The task >> Give back exactly the lines from the start of the listing to the line containing "(115, 789) none -> [96,791,147,803] (OWASP)", inclusive, and nothing beyond them.

▬▬▬▬▬▬▬▬▬▬

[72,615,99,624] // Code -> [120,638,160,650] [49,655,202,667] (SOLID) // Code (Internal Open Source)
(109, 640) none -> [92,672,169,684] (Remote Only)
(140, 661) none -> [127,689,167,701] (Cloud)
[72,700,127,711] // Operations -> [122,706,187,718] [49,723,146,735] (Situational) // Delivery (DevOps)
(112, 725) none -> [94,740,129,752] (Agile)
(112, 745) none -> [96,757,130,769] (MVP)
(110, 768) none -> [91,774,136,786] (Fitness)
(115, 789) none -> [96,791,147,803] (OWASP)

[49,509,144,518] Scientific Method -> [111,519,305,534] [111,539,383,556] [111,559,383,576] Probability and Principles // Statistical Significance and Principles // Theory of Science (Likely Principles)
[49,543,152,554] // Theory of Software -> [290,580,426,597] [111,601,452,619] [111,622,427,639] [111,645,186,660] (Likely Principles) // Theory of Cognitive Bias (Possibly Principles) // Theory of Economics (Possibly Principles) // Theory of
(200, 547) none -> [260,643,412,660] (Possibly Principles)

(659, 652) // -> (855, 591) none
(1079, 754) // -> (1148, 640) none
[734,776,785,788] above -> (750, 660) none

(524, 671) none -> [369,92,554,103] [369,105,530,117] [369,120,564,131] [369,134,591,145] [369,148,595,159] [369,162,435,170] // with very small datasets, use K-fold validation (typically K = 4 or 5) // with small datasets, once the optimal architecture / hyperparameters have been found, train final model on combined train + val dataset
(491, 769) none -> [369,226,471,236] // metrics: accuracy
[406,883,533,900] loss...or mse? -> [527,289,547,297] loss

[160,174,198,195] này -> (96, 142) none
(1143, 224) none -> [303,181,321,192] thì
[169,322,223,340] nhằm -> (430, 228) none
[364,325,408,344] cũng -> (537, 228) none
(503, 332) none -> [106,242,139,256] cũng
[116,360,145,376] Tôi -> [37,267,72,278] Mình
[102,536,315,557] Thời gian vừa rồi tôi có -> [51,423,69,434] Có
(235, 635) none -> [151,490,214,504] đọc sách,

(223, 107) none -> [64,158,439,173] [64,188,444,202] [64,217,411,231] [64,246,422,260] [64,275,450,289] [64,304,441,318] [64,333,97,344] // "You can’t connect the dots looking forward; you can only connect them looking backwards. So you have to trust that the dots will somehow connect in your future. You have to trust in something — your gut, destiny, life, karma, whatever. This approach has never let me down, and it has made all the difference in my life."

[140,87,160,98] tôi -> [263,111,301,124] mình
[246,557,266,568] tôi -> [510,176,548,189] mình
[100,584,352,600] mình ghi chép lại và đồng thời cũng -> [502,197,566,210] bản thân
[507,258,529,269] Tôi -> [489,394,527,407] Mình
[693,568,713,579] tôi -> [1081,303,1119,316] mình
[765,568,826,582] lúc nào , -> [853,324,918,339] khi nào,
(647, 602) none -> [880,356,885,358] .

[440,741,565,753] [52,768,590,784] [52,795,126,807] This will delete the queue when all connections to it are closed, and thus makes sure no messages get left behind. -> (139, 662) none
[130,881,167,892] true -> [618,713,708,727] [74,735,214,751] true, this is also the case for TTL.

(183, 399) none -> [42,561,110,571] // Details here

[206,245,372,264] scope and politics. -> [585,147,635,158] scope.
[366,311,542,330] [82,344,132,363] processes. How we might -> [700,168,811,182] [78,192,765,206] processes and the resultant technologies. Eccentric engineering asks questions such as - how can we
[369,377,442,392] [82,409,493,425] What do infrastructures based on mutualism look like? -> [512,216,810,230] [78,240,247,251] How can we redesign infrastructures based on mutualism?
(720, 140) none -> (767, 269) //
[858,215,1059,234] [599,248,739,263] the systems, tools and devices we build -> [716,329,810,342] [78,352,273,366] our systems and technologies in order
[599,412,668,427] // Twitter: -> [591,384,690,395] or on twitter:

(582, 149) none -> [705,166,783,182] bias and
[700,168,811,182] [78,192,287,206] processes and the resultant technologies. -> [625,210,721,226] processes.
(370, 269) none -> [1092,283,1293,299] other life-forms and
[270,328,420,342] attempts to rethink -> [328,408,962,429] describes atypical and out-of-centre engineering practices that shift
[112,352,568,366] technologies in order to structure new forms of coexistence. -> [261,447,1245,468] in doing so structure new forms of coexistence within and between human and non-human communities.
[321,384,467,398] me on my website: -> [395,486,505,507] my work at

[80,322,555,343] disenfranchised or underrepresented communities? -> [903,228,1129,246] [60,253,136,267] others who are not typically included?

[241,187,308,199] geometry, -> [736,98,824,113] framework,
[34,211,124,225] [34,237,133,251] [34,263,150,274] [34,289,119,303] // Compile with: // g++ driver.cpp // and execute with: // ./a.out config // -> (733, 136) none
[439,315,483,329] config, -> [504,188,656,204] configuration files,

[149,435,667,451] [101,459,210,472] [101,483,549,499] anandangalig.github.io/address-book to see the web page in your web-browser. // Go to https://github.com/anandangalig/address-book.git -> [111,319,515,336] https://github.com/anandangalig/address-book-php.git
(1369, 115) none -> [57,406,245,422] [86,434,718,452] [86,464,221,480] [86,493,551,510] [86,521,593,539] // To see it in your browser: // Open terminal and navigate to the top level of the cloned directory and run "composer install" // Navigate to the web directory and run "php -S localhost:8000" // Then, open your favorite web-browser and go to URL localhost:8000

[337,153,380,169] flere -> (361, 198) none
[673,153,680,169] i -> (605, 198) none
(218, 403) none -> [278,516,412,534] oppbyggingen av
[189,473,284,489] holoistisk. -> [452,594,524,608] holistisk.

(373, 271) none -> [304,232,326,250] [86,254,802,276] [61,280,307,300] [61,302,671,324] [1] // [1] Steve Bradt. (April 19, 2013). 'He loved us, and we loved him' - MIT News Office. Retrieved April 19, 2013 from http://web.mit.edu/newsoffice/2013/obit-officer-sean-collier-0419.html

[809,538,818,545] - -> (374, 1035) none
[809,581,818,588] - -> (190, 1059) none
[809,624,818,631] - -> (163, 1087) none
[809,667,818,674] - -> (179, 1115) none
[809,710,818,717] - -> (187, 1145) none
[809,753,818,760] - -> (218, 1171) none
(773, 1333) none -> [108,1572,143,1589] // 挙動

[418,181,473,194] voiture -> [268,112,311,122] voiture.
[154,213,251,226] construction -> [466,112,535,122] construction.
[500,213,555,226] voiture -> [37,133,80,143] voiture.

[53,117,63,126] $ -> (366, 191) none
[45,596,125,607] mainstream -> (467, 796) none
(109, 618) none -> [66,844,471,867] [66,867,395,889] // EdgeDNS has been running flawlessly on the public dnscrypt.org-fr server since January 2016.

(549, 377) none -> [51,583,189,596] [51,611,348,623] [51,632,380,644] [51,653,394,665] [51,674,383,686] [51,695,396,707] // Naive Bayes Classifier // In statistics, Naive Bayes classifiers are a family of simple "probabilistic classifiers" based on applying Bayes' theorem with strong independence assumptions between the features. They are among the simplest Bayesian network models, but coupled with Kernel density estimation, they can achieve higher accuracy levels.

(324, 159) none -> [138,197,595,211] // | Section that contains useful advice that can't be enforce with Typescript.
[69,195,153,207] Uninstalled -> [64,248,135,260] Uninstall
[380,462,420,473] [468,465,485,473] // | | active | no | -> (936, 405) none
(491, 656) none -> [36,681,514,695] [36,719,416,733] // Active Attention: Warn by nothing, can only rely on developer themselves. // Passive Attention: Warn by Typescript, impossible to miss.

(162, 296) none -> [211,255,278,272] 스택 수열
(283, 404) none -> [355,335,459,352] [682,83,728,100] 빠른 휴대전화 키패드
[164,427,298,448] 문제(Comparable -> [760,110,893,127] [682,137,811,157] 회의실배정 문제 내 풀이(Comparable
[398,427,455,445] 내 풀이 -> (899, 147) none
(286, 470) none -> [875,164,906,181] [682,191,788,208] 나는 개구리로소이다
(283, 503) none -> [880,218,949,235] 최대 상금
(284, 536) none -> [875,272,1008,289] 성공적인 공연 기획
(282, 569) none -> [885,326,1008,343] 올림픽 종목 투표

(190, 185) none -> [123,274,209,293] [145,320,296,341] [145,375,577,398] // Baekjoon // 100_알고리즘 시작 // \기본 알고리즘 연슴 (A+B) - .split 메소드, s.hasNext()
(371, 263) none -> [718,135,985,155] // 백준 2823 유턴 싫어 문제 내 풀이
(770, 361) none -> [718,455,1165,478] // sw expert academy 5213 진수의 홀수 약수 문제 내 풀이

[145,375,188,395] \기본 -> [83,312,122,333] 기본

▬▬▬▬▬▬▬▬▬▬

Solution to the exercise >>
[72,615,99,624] // Code -> [120,638,160,650] [49,655,202,667] (SOLID) // Code (Internal Open Source)
(109, 640) none -> [92,672,169,684] (Remote Only)
(140, 661) none -> [127,689,167,701] (Cloud)
[72,700,127,711] // Operations -> [122,706,187,718] [49,723,146,735] (Situational) // Delivery (DevOps)
(112, 725) none -> [94,740,129,752] (Agile)
(112, 745) none -> [96,757,130,769] (MVP)
(110, 768) none -> [91,774,136,786] (Fitness)
(115, 789) none -> [96,791,147,803] (OWASP)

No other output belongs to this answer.